Uno dei risultati ottenibili è quello della produzione di una narrativa concentrata sulle
dimensioni organizzative chiave, a partire dai principali indicatori di performance: la relazione
di autovalutazione è certamente utile per l’elaborazione dei documenti formali di
programmazione, per il piano delle performance, per la relazione di apertura dell’anno
giudiziario, per la comunicazione interna ed esterna
Il passaggio dalla relazione di autovalutazione ai progetti di miglioramento è un fattore
critico, poiché gli uffici giudiziario non hanno in genere risorse proprie, per cui risulta difficile
nel breve periodo acquisire un minimo di mezzi per avviare interventi.
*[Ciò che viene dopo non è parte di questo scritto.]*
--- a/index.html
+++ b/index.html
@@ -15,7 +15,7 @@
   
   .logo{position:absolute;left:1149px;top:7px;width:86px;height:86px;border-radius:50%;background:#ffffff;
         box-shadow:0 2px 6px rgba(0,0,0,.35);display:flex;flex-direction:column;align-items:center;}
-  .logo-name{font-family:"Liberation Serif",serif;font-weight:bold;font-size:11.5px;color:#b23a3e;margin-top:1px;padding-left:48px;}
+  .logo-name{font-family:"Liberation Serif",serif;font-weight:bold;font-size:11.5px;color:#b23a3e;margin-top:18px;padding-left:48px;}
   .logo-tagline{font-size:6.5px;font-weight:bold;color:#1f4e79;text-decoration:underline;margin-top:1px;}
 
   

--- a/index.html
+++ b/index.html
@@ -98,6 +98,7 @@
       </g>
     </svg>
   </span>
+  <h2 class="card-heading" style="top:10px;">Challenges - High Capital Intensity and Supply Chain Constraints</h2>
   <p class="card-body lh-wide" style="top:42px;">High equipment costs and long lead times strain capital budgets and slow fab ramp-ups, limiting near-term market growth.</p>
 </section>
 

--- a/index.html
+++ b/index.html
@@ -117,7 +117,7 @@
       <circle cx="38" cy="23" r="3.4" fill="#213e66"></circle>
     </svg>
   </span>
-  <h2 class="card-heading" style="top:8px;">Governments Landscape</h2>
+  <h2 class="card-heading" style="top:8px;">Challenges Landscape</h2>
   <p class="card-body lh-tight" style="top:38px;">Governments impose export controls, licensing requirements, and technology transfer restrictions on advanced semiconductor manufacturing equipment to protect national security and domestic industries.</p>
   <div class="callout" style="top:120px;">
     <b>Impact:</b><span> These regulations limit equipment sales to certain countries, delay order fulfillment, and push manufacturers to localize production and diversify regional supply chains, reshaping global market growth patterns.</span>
Tuttavia è importante
sottolineare, come le esperienze analizzate dimostrano, l’opportunità di individuare possibili
progetti quick win, che riescano senza particolari risorse a migliorare piccole situazioni
insoddisfacenti: anche se simbolicamente comunicano la volontà di intervenire e l’utilità del
metodo. In ogni caso, le esperienze mostrano le difficoltà degli uffici nel governare i processi
di change management, poiché è limitata l’esperienza di presidio costante dei progetti di
cambiamento, tipica di un personale fortemente specializzato in termini professionali.